··· DATA SHOWN ···
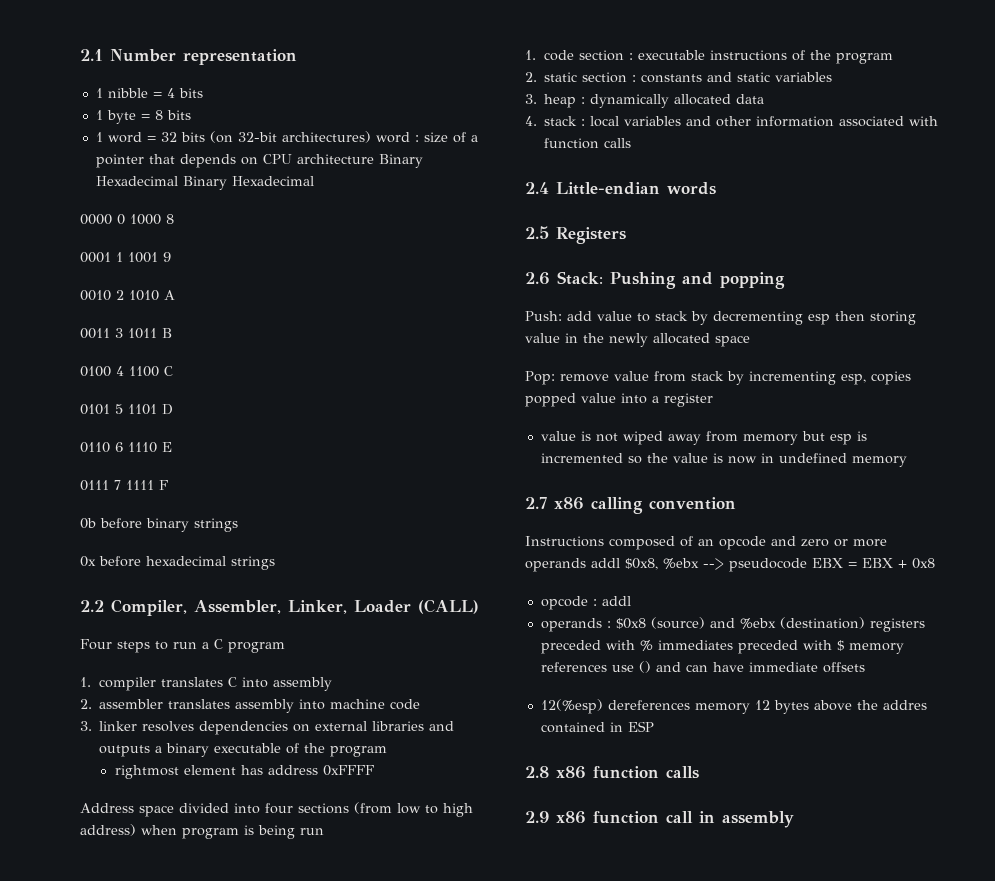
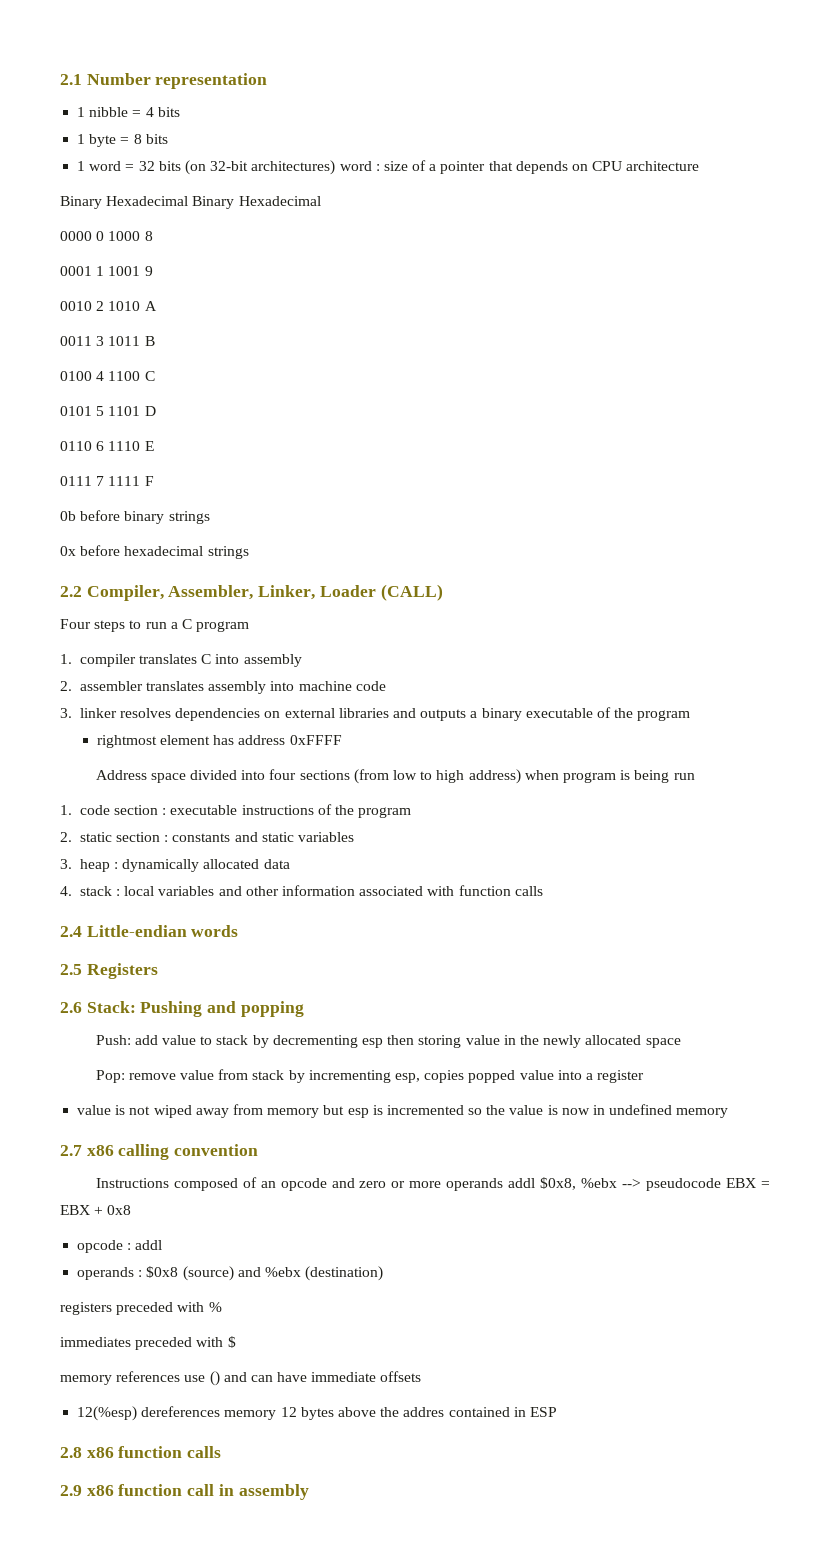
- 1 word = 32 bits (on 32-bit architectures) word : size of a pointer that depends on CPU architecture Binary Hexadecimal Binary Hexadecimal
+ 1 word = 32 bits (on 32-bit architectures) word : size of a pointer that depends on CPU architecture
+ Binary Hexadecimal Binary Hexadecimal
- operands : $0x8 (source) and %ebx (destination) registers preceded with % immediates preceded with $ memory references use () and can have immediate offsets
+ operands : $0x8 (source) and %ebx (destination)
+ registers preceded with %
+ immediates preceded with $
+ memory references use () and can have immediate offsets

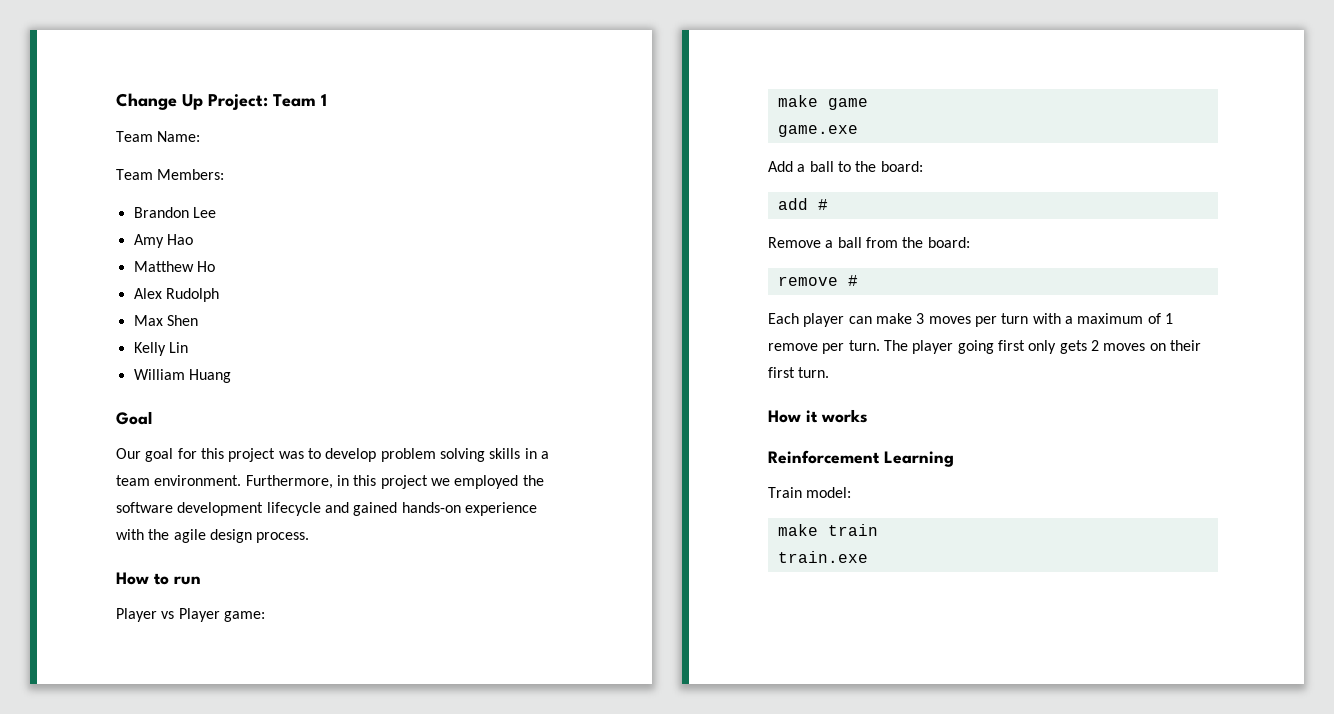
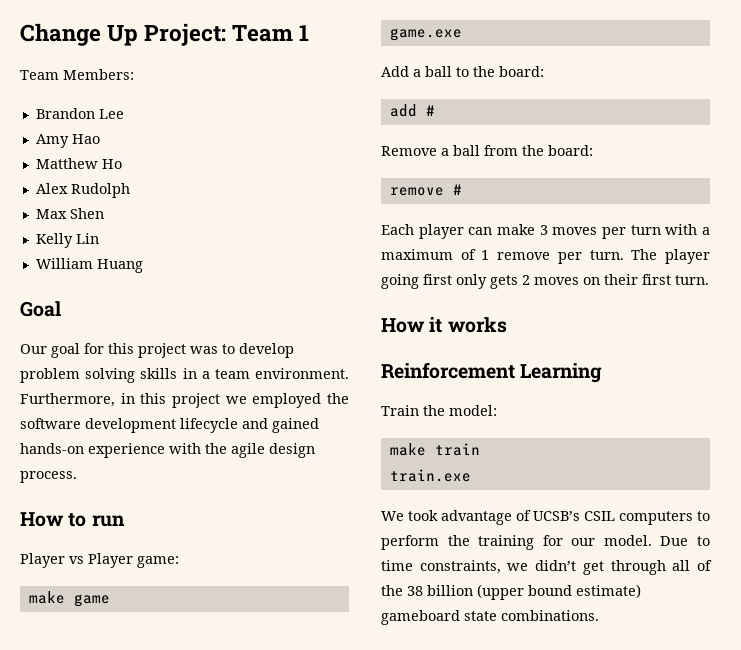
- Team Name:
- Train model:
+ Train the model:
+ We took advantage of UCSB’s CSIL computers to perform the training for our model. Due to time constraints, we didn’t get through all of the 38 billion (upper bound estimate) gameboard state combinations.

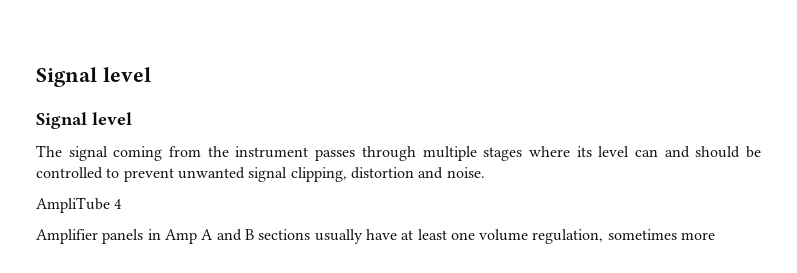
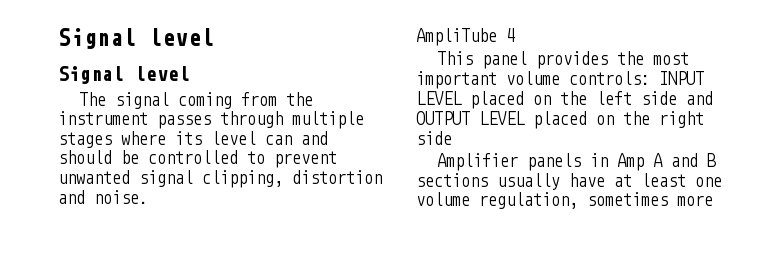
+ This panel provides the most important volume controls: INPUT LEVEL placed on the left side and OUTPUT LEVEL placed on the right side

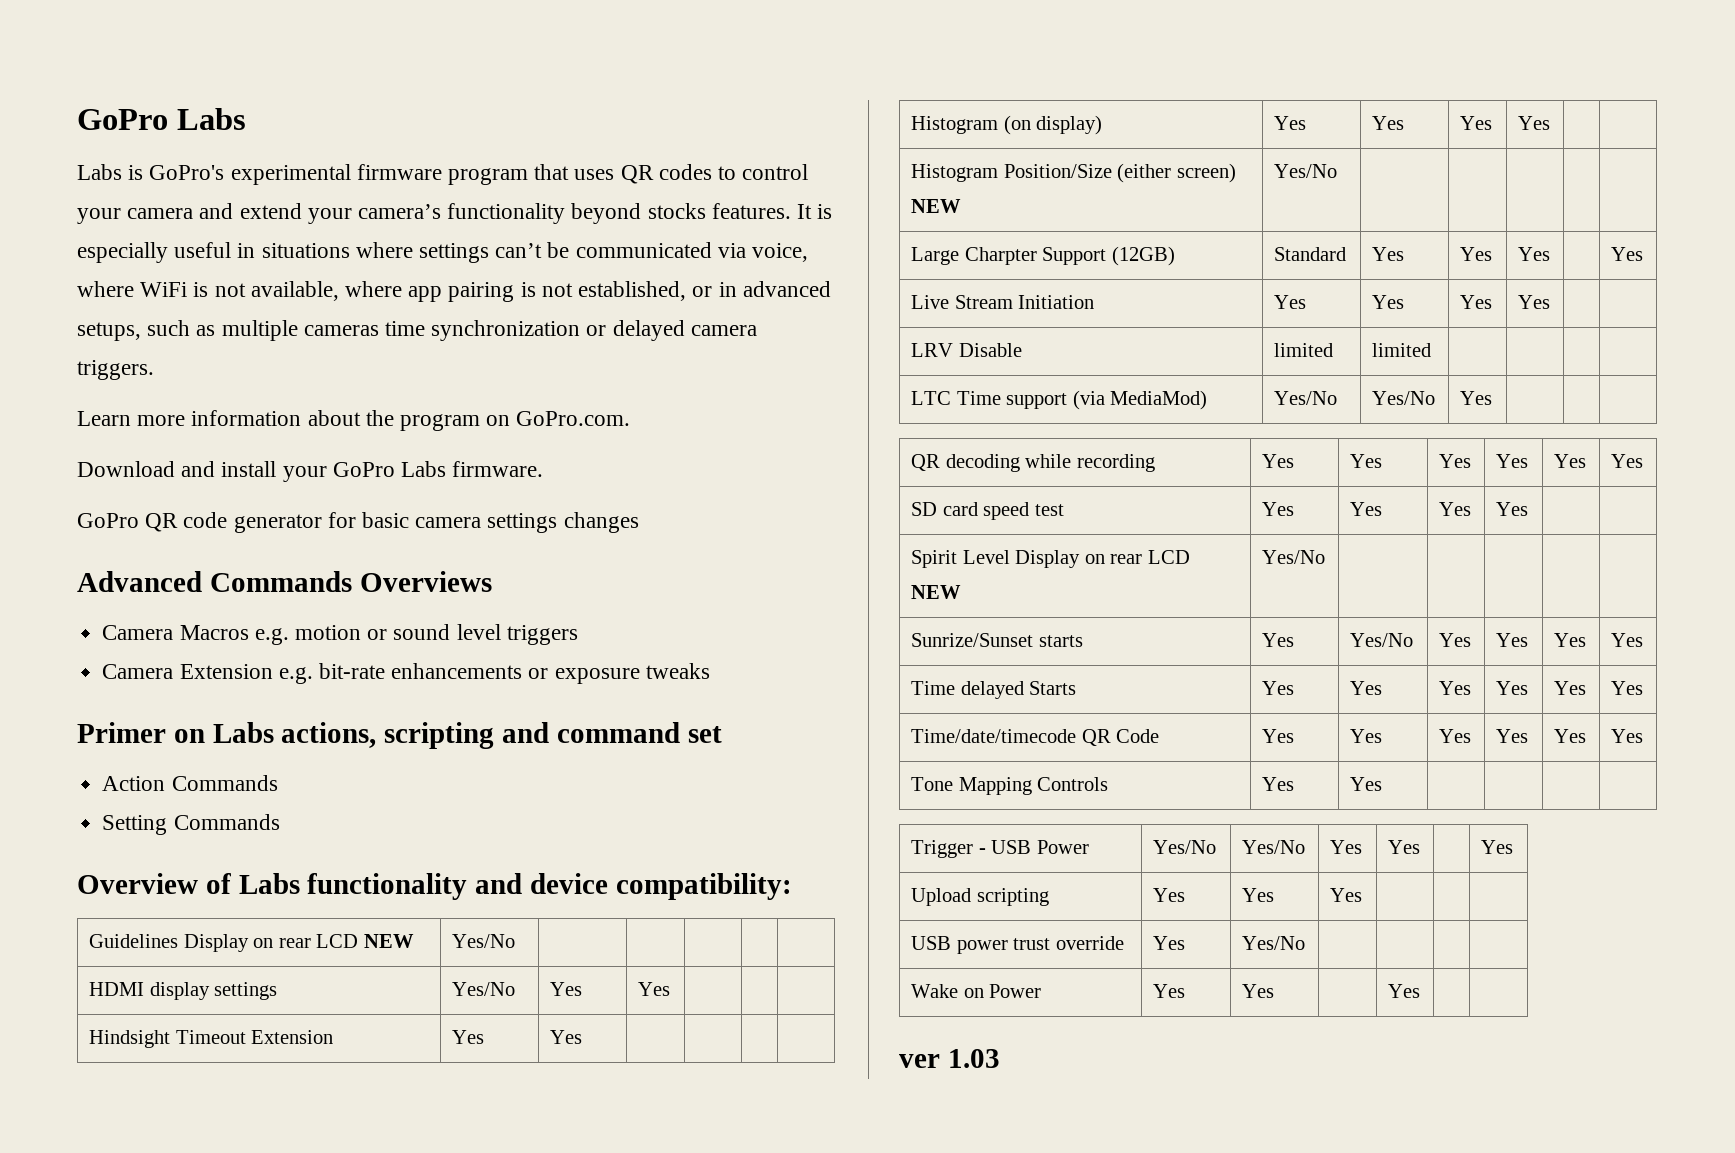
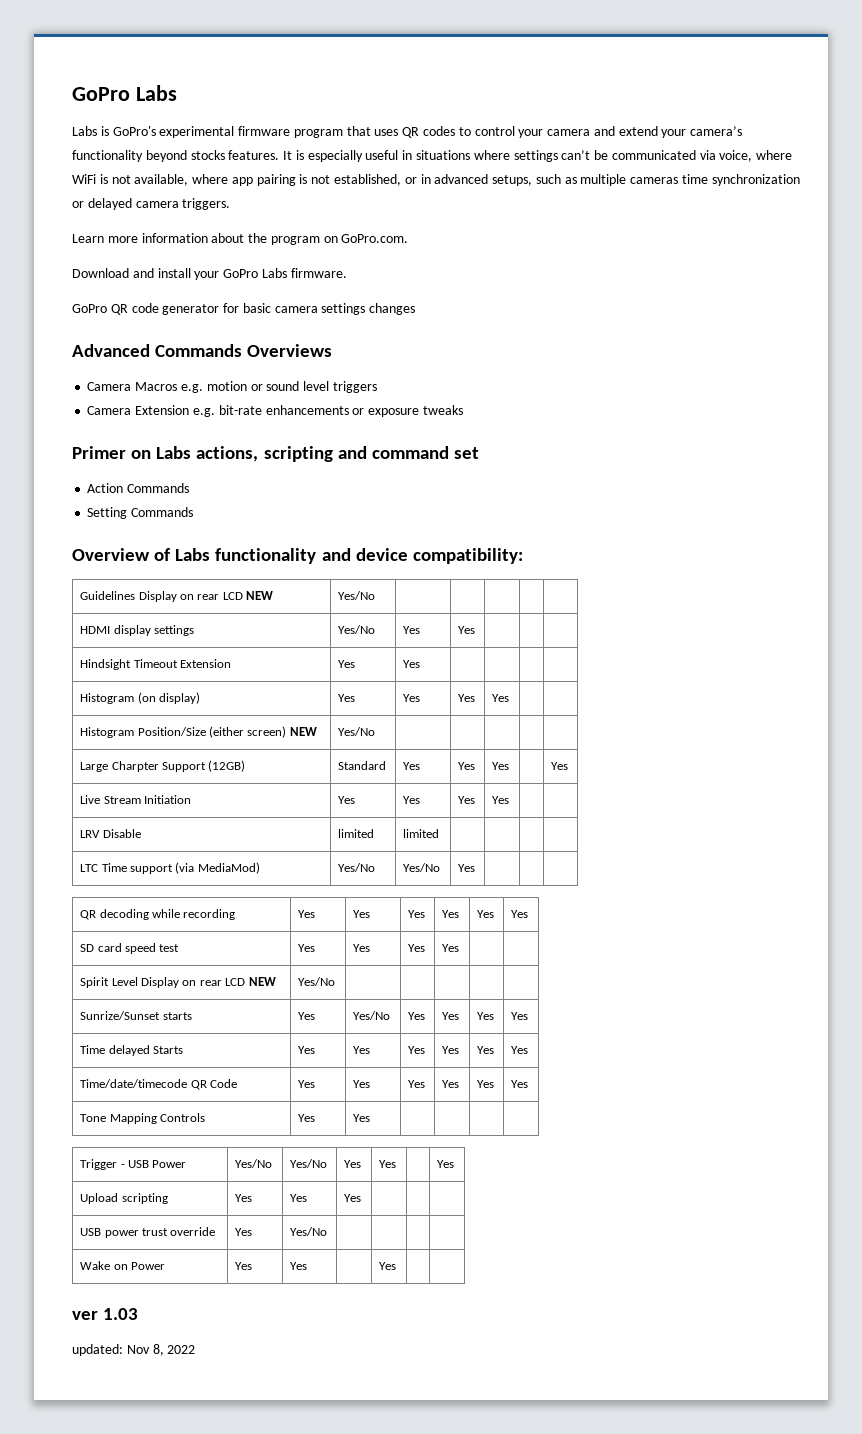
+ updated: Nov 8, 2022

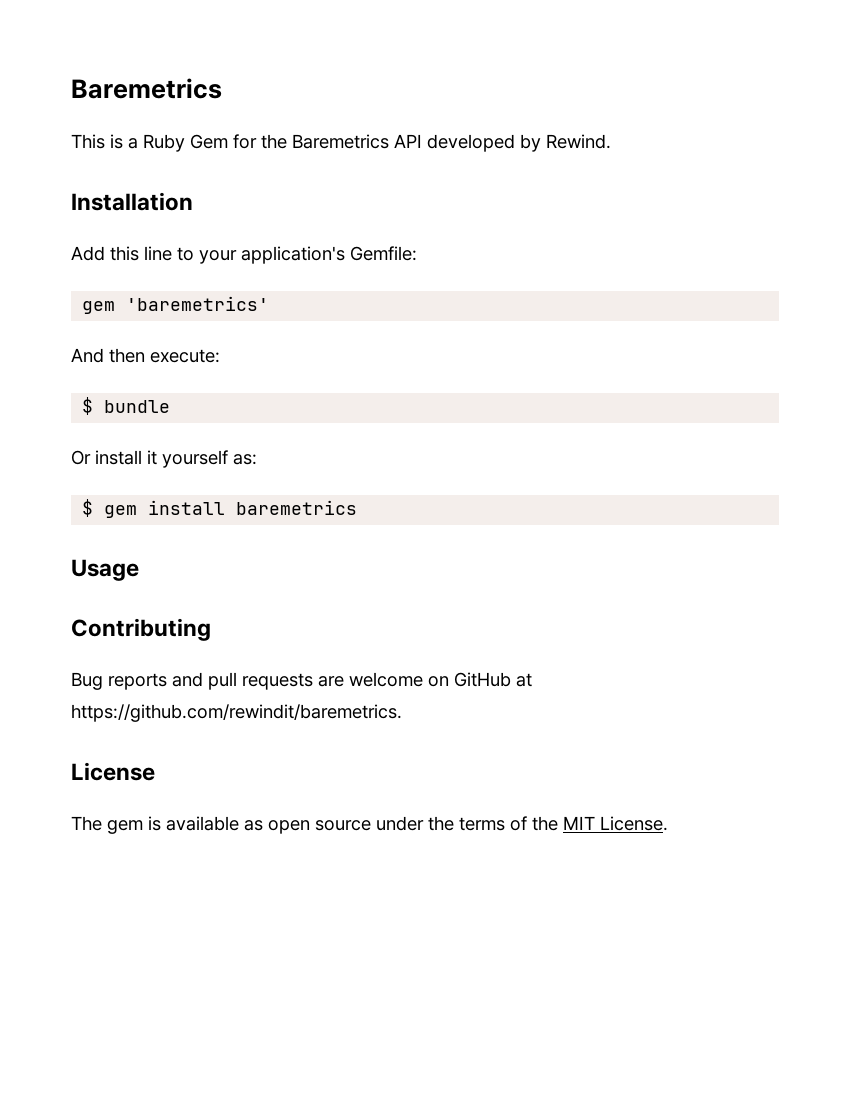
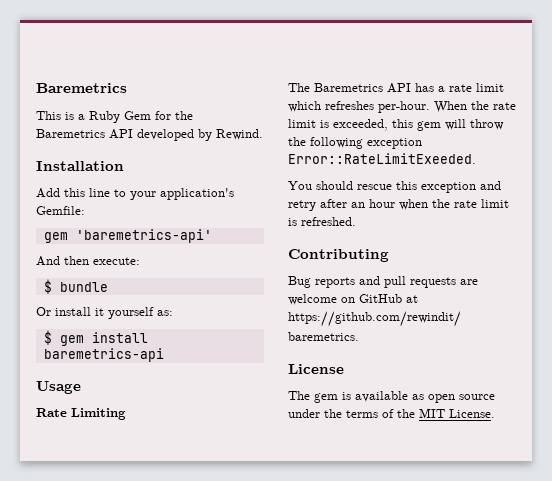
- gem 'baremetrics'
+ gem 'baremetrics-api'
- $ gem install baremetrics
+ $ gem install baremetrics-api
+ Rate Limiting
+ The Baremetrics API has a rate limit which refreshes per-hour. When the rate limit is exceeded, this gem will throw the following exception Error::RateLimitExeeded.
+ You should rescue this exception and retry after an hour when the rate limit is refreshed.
···
● WHAT THE EXERCISE ASKS
All of the entries above are to be transcribed word for word, with no pictures included.

● RESPONSE AREA
- 1 word = 32 bits (on 32-bit architectures) word : size of a pointer that depends on CPU architecture Binary Hexadecimal Binary Hexadecimal
+ 1 word = 32 bits (on 32-bit architectures) word : size of a pointer that depends on CPU architecture
+ Binary Hexadecimal Binary Hexadecimal
- operands : $0x8 (source) and %ebx (destination) registers preceded with % immediates preceded with $ memory references use () and can have immediate offsets
+ operands : $0x8 (source) and %ebx (destination)
+ registers preceded with %
+ immediates preceded with $
+ memory references use () and can have immediate offsets

- Team Name:
- Train model:
+ Train the model:
+ We took advantage of UCSB’s CSIL computers to perform the training for our model. Due to time constraints, we didn’t get through all of the 38 billion (upper bound estimate) gameboard state combinations.

+ This panel provides the most important volume controls: INPUT LEVEL placed on the left side and OUTPUT LEVEL placed on the right side

+ updated: Nov 8, 2022

- gem 'baremetrics'
+ gem 'baremetrics-api'
- $ gem install baremetrics
+ $ gem install baremetrics-api
+ Rate Limiting
+ The Baremetrics API has a rate limit which refreshes per-hour. When the rate limit is exceeded, this gem will throw the following exception Error::RateLimitExeeded.
+ You should rescue this exception and retry after an hour when the rate limit is refreshed.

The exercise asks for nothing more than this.